A Closer Look at Amelia Earhart’s Life
Many people are fascinated by mysteries, and perhaps no mystery has resonated as powerfully with the American people throughout history as the disappearance of Amelia Earhart.
Ninety years ago, this aviation pioneer earned her place in American history as the first woman (and second person ever) to complete a nonstop solo flight across the Atlantic Ocean. Nicknamed Lady Lindy because only Charles Lindbergh had crossed the Atlantic before her, Earhart completed her 15-hour journey from Harbor Grace in Newfoundland, Canada, to Londonderry, Northern Ireland, in a red Lockheed Vega on May 20-21, 1932.
Earhart instantly became a worldwide sensation, and her legacy became even greater (and cloudier) when she disappeared five years later while seeking to become the first woman to circumnavigate the globe. To honor the 90th anniversary of her transatlantic flight, take a closer look at the life of Amelia Earhart and discover how she became one of the world’s most recognized females.
1897 Amelia was born in Kansas to Samuel “Edwin” and Amelia “Amy” Earhart.
1908 Amelia saw her first airplane when she attended a local fair.
1916 Amelia did well in college and started to consider working in a man’s world.
1917 While working as a nurse’s aide in Canada, Amelia was invited to watch an air show and was fascinated.
1920 To be with her family, Amelia moved to California, where she attended air shows and decided she wanted to try flying herself.
1921 Amelia purchased her first airplane after eight months of flying.
1922 Amelia took her airplane up to 14,000 feet, a record at the time for women pilots.
1923 At the age of 26, Amelia is inducted into the Aeronautical Hall of Fame for her contribution to the
1925 After moving to Boston, Amelia had to sell her beloved airplane but started flying again later.
1929 Amelia took third place in an airplane race from Los Angeles to Cleveland.
1931 Following a sixth proposal from George Palmer Putnam, Amelia Earhart marries the book publisher who had previously published books by Charles Lindbergh.
1932 Amelia set a goal to be the only person to cross the Atlantic in an airplane twice.
1935 Amelia managed two more flights that put her in the record book.

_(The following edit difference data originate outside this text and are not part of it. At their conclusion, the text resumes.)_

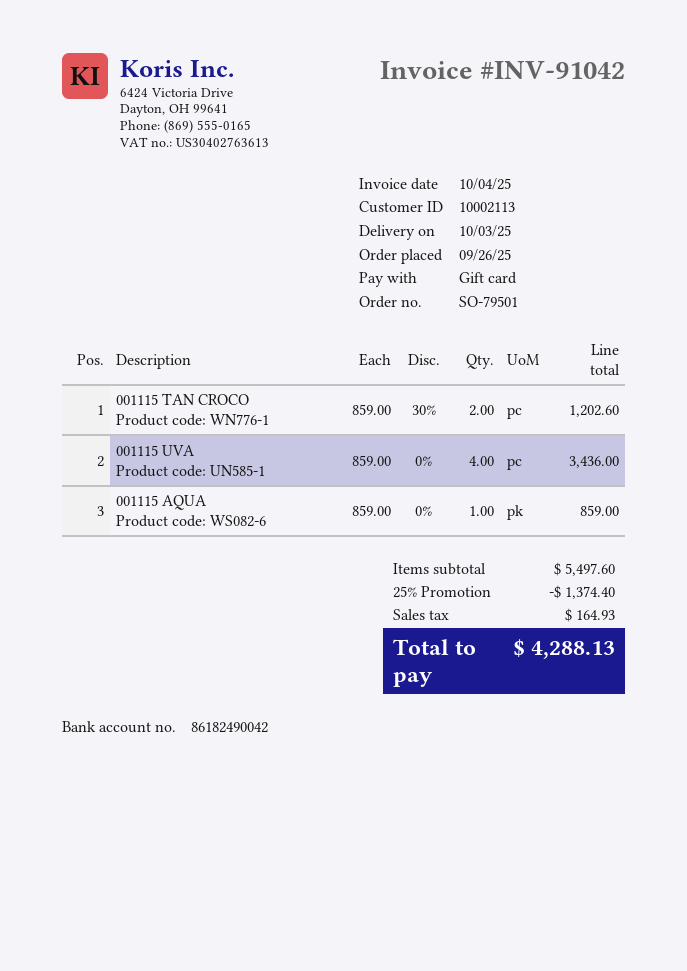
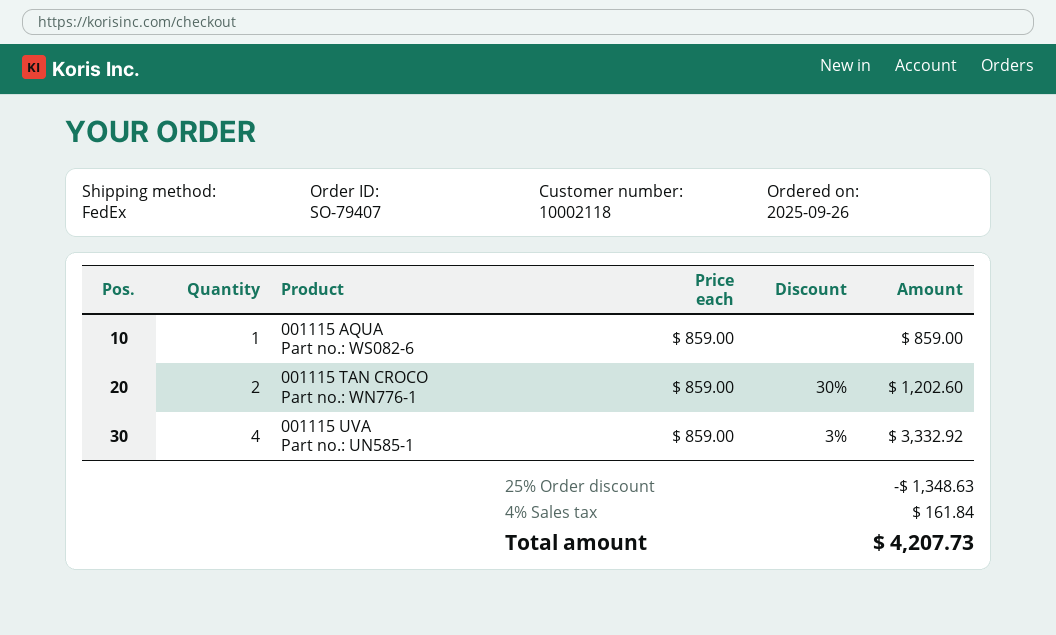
order number: SO-79501 -> SO-79407
customer number: 10002113 -> 10002118
001115 UVA: 4 x 859.00 = 3436.00 -> 4 x 859.00 - 3% = 3332.92
discount: 25% = 1374.40 -> 25% = 1348.63
tax: 164.93 -> 161.84
total: 4288.13 -> 4207.73

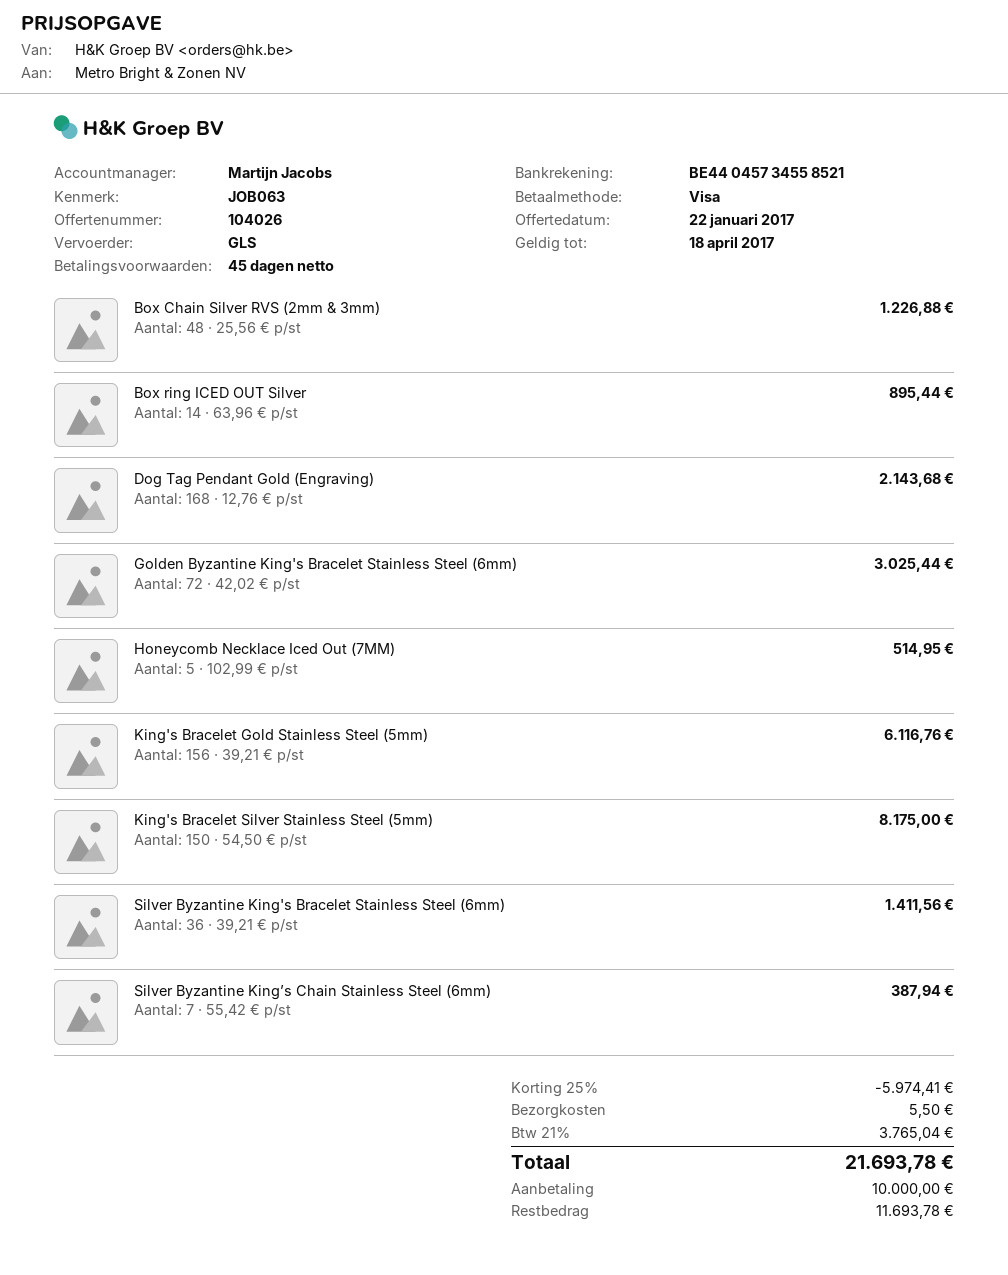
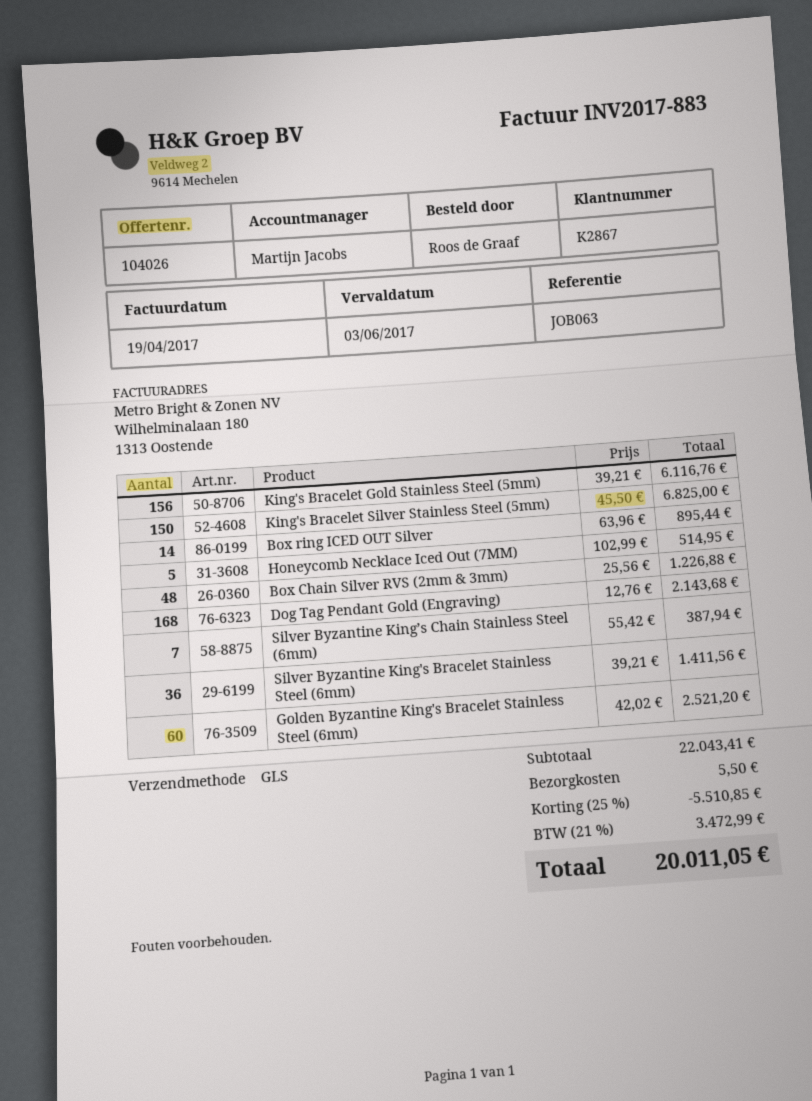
Golden Byzantine King's Bracelet Stainless Steel (6mm): 72 x 42.02 = 3025.44 -> 60 x 42.02 = 2521.20
King's Bracelet Silver Stainless Steel (5mm): 150 x 54.50 = 8175.00 -> 150 x 45.50 = 6825.00
discount: 25% = 5974.41 -> 25% = 5510.85
tax: 21% = 3765.04 -> 21% = 3472.99
total: 21693.78 -> 20011.05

She made the first Pacific Ocean flight from Honolulu, Hawaii, to Oakland, California. She also became the first person to fly solo from Los Angeles to Mexico City after an invitation from the Mexican government.
1935 Amelia is invited to teach at Purdue University as a visiting faculty member to encourage women to
follow their dreams.
1937 Amelia decides to fly around the world, but about two-thirds of the way through her flight, her plane disappears on July 2, 1937, and most likely crashes in the Pacific Ocean after running out of gas somewhere near Howland Island in the central Pacific Ocean.